[Input — start]
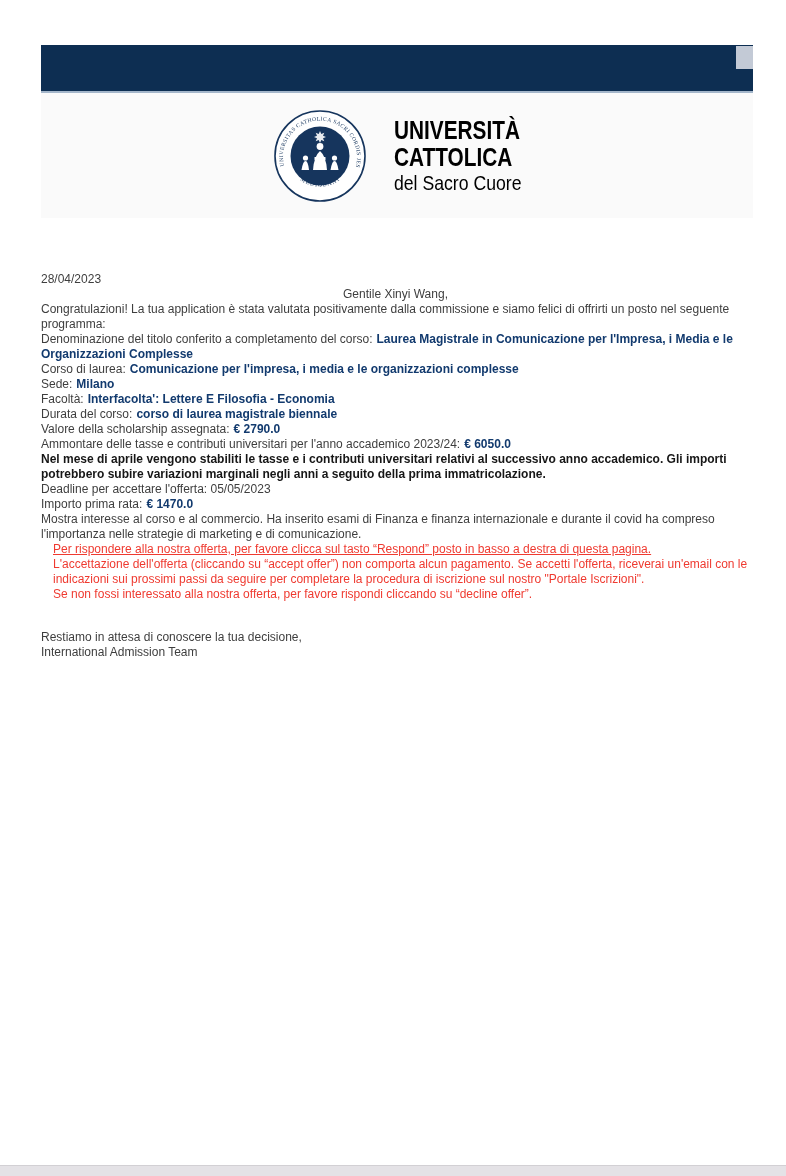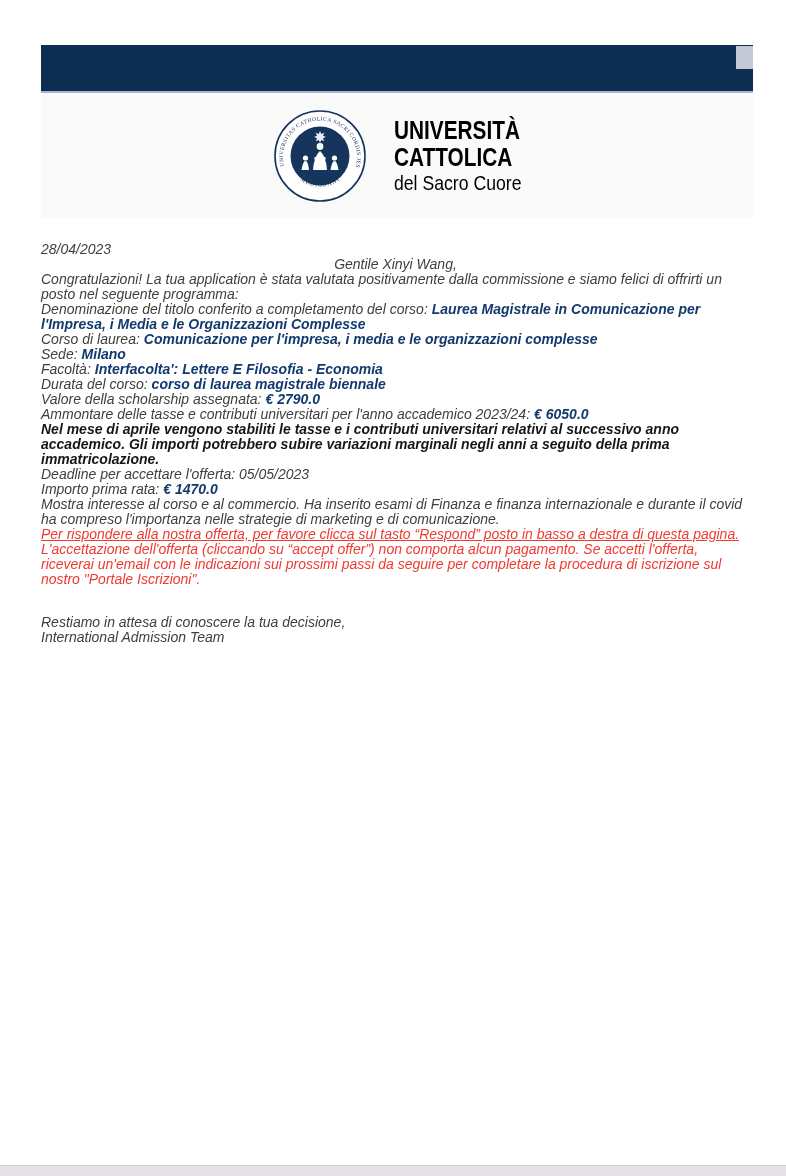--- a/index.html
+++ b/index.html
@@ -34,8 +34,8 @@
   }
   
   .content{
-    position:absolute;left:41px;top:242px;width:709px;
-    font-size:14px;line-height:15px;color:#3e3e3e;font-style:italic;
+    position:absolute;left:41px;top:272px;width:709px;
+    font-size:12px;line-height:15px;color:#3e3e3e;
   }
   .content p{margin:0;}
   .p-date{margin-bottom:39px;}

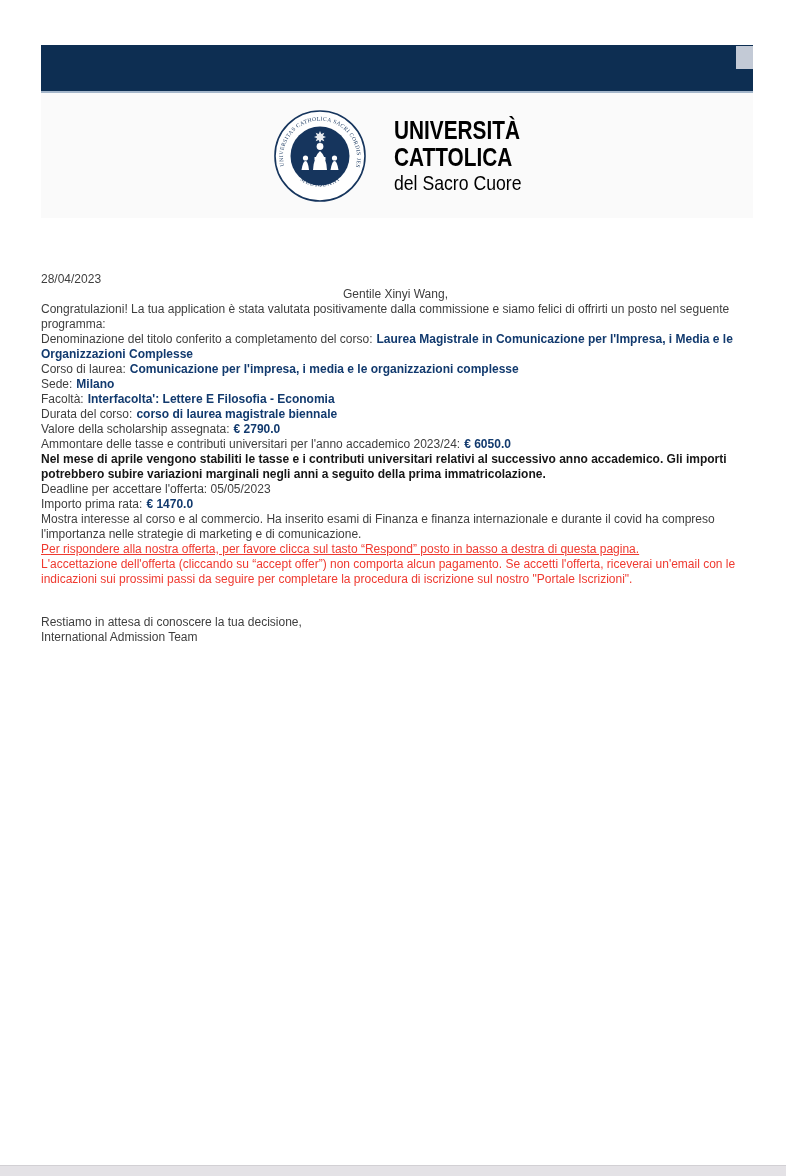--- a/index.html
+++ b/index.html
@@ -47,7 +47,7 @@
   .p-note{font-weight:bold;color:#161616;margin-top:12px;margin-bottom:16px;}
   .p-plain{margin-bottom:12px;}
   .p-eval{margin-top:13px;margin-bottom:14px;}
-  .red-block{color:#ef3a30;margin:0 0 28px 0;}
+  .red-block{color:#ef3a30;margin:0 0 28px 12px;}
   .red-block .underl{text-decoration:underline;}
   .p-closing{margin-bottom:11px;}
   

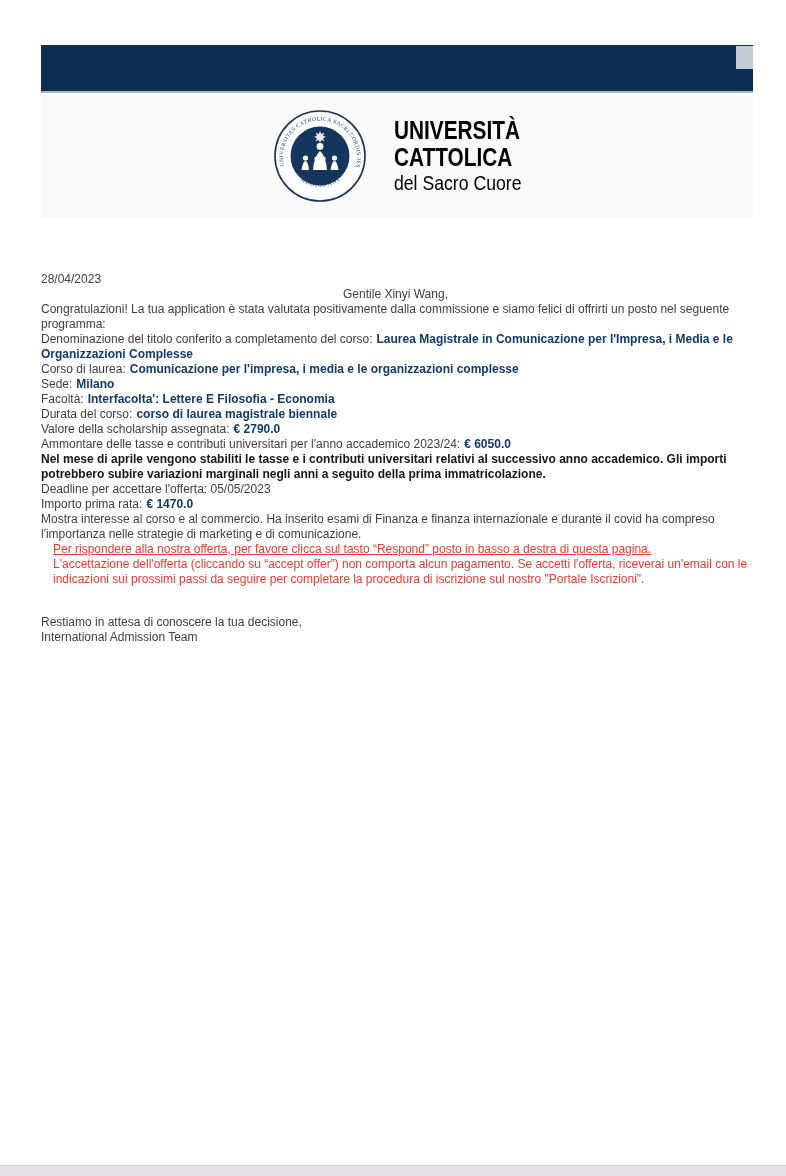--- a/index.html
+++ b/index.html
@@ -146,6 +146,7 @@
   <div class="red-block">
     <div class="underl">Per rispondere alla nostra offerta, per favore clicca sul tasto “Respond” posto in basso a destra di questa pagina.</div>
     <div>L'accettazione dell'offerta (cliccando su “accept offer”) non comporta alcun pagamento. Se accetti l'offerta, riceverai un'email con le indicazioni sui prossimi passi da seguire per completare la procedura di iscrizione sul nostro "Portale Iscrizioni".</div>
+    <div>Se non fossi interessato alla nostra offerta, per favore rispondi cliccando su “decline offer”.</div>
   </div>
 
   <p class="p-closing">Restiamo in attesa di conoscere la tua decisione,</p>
[Input — finish]
[Input — start]
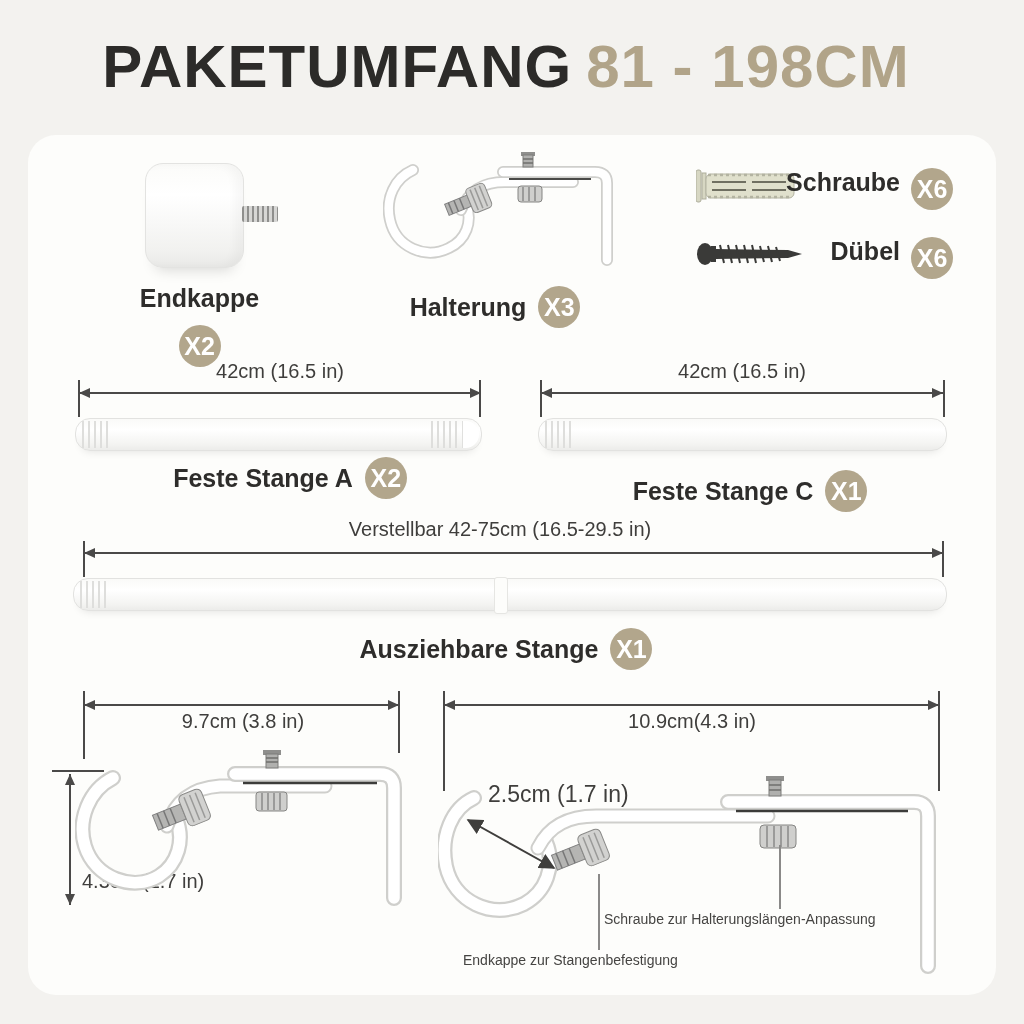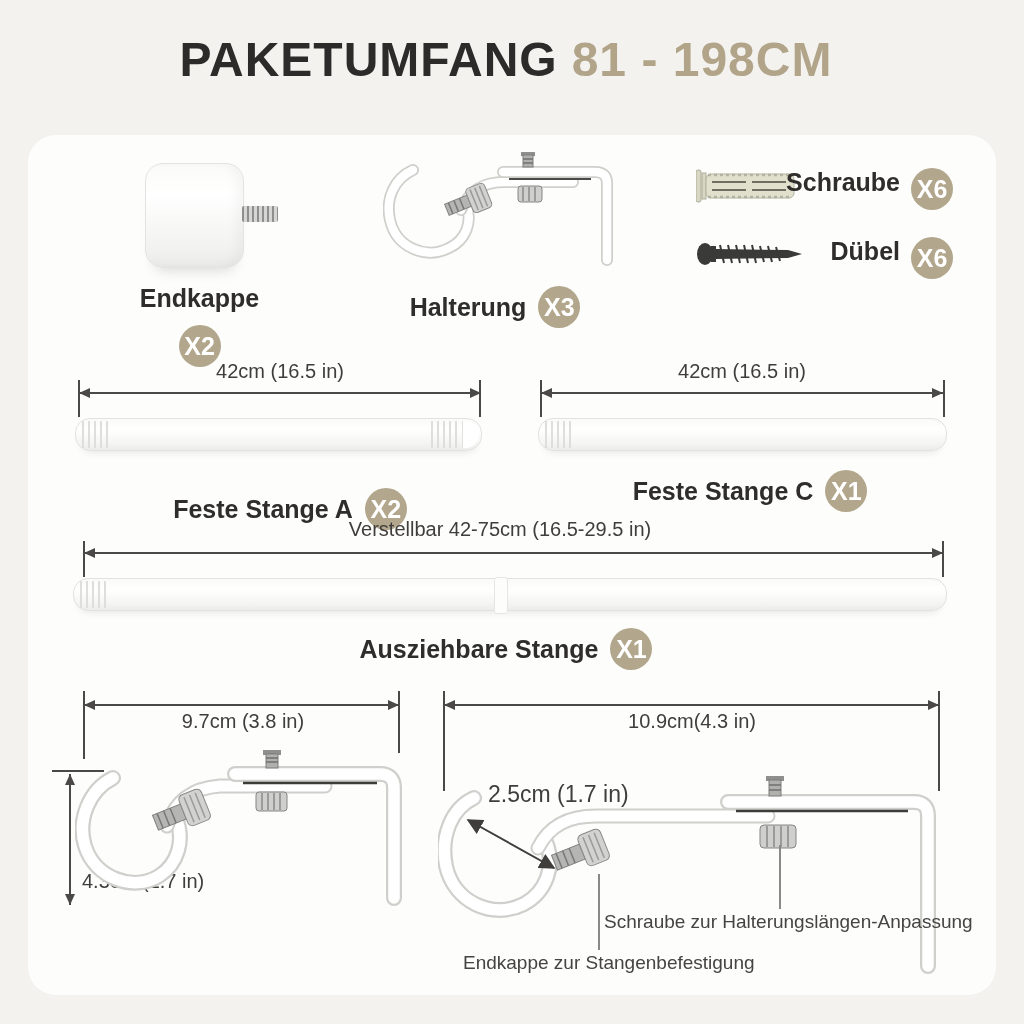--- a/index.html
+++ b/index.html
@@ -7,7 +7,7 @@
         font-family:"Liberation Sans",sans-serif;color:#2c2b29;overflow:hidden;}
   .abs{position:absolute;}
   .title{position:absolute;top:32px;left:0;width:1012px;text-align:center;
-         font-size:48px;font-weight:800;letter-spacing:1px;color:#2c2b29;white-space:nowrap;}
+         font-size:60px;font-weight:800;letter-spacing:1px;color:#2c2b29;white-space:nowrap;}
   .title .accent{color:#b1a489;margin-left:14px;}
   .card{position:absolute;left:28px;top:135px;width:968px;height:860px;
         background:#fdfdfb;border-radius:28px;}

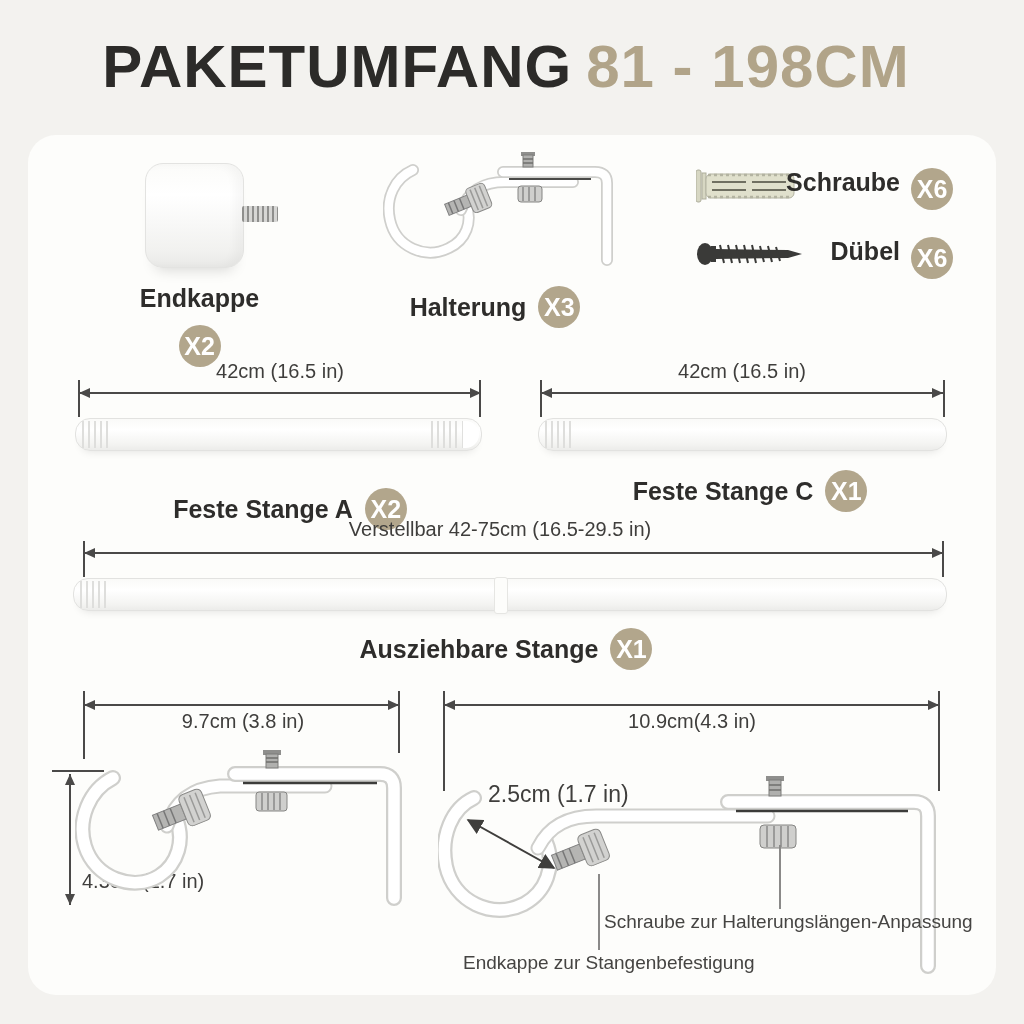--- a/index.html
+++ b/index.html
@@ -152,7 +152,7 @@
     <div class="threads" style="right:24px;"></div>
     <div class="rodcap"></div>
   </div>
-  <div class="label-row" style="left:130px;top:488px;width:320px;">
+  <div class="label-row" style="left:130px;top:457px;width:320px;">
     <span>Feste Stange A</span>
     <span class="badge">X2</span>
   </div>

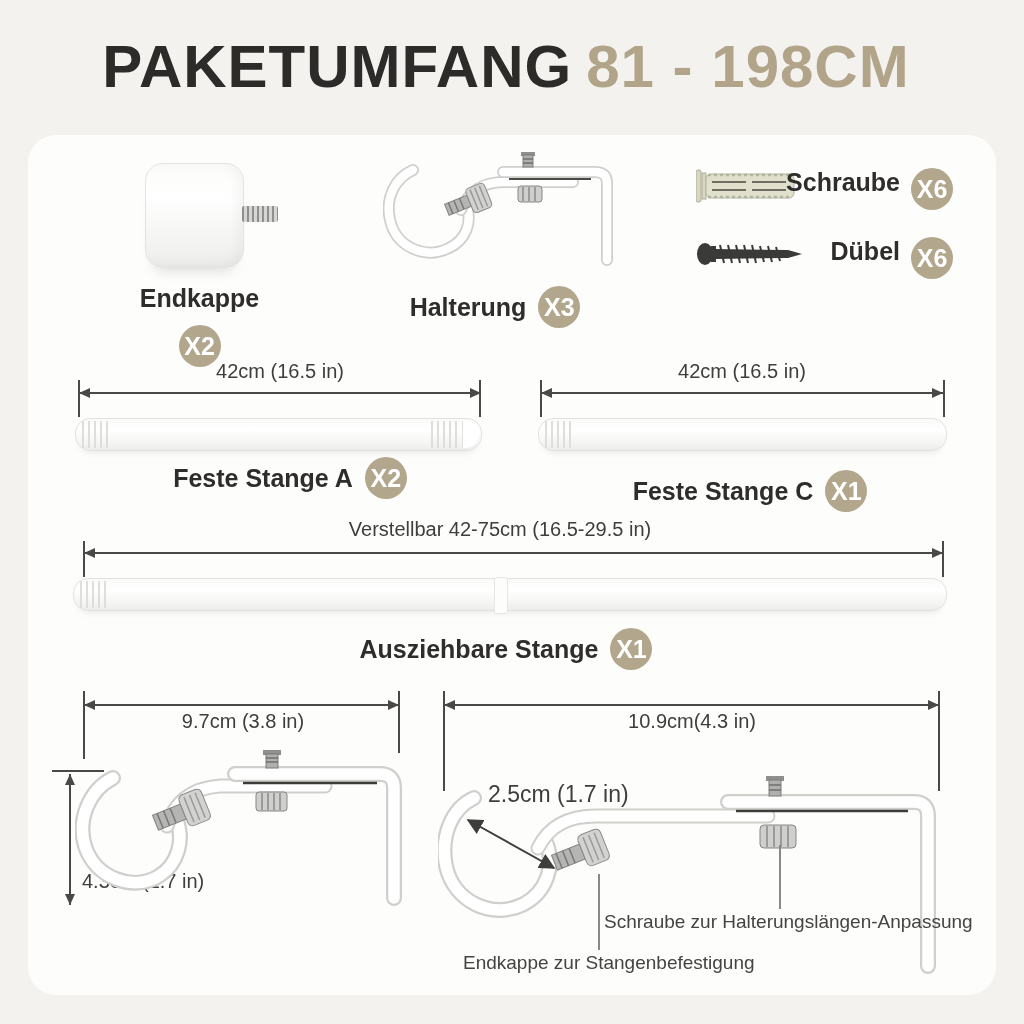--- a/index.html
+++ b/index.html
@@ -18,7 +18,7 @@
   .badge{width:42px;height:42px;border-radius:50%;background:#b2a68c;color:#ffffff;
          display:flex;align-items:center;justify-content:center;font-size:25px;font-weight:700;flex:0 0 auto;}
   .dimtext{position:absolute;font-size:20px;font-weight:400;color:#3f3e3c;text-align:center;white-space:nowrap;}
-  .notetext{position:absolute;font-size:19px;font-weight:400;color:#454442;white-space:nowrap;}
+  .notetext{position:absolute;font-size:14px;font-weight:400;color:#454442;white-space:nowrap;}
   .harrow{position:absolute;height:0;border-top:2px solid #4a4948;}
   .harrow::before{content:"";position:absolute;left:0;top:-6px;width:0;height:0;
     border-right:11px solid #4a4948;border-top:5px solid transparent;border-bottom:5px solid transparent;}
[Input — finish]
● What this task involves: How many of the lines above hold the word "space"? Answer with only the number.

● Answer below: 5